E-Skin That Changes Color Like a Chameleon
Researchers at Stanford have created electronic skin that not only functions like human skin, but can change color.
While a chameleon’s natural state is leaf-mimicking camouflage, it will change color when they’re threatened, annoyed, or want to strut their stuff. Thanks to some research published last month in Nature Communications, future gadgets, prosthetics, and clothing might be able to do the same.
Electronic skin, or “e-skin,” is a paper-thin, strong, flexible material designed to mimic the functions of human skin, such as sensitivity to pressure and temperature. Professor Zhenan Bao and her team of researchers at Stanford University have been investigating and improving on e-skin since 2008. Bao envisions a new generation of robots and prosthetics able to sense touch, with every square centimeter containing millions of tiny pressure sensors sensitive enough to detect the weight of a fly. Past efforts have focused on integrating solar cells, self-healing mechanisms, and adding lights, though this is the first time such materials have been synthesized with pigments that can change color.

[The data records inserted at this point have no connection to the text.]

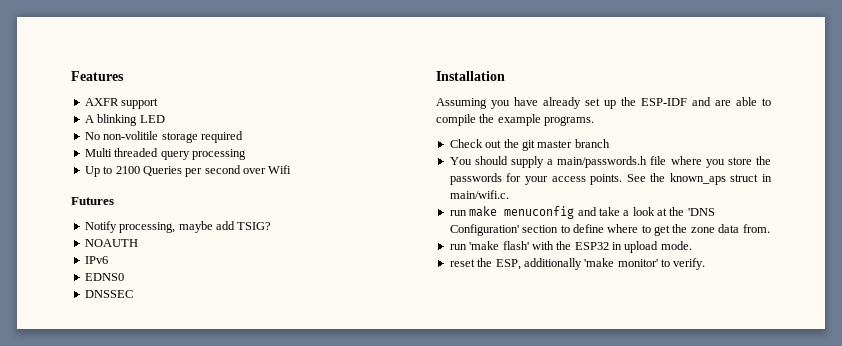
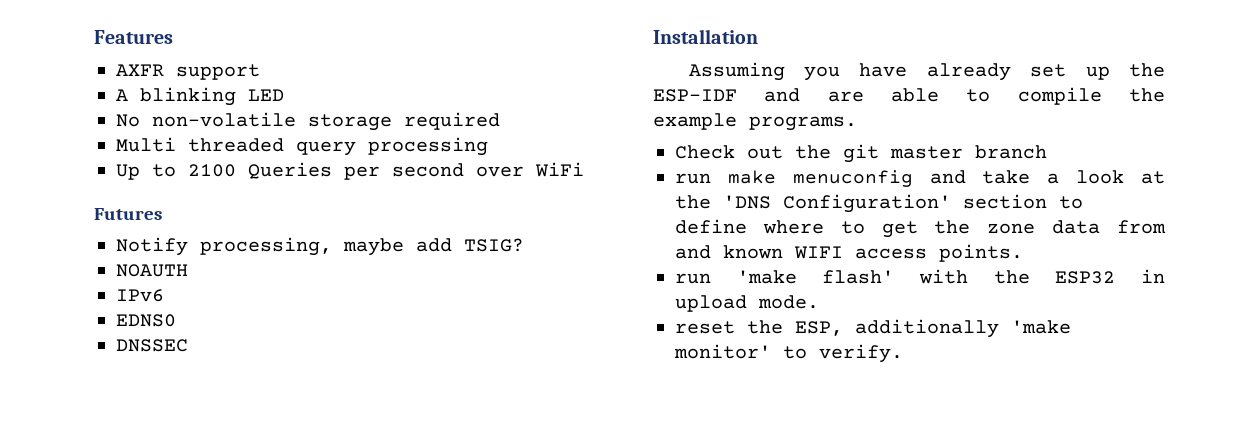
- No non-volitile storage required
+ No non-volatile storage required
- Up to 2100 Queries per second over Wifi
+ Up to 2100 Queries per second over WiFi
- You should supply a main/passwords.h file where you store the passwords for your access points. See the known_aps struct in main/wifi.c.
- run make menuconfig and take a look at the 'DNS Configuration' section to define where to get the zone data from.
+ run make menuconfig and take a look at the 'DNS Configuration' section to define where to get the zone data from and known WIFI access points.

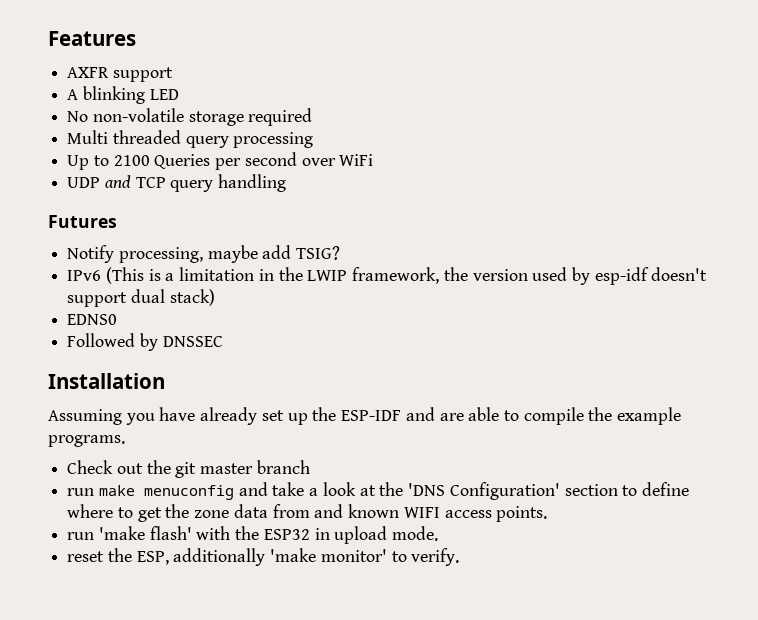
+ UDP and TCP query handling
- NOAUTH
- IPv6
+ IPv6 (This is a limitation in the LWIP framework, the version used by esp-idf doesn't support dual stack)
- DNSSEC
+ Followed by DNSSEC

Dr. Ho-Hsiu Chou is a postdoctoral scholar of Zhenan Bao’s research group, and first author of the study. He explains that this is the first time that the three features of touch-sensitivity, stretchability, and color changing have been combined. This color change capability is a particular step up from light-up e-skin because the material can maintain a color change without consuming power.
The secret is in the layers. Past work has used special plastics integrated with carbon nanotubes—tiny molecular tubes made from rolled sheets of carbon atoms. This time, researchers were able to add a layer of “electrochromic polymer,” meaning that the color can change based on an electric signal.

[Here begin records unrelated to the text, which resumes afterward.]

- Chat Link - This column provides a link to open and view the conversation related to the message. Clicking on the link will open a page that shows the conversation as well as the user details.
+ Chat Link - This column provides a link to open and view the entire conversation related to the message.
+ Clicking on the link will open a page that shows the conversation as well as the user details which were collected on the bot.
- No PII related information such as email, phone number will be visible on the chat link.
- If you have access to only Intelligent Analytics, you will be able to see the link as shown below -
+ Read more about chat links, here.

Interesting things happen when the pressure-sensing and color-changing features are linked. To demonstrate this, Chou and his colleagues equipped a small white teddy bear with e-skin on its paw and tummy. A few seconds after a weak handshake caused the bear’s tummy to turn from red to gray. A stronger handshake then caused a change from red to blue.
Chou envisions this technology used “in smartphones and watches and clothing, because the material we use is soft and stretchable. By integrating with this color-changeable e-skin, you can imagine that all the colors can be integrated into one device, and the user can change it interactively for decoration or to express emotion.”
For now the electrochromic layer is only capable of turning two colors, though in one to three years’ time, Chou estimates they’ll be able make e-skin material turn any color. “It just depends on the [color change] material we can get,” he says.
Because the material is expected to be used in wearable devices, Chou and his colleagues are committed to addressing concerns about the safety of their choice of materials by using shorter carbon nanotubes that have been shown to cause less damage to DNA and less inflammation, as well as adding additional layers to e-skins to encapsulate the flexible electronics within. Chou also intends to explore options that increase the biodegradability of the material.
When the engineering worlds of chemistry, electronics, and material science collide, we get an explosion of color.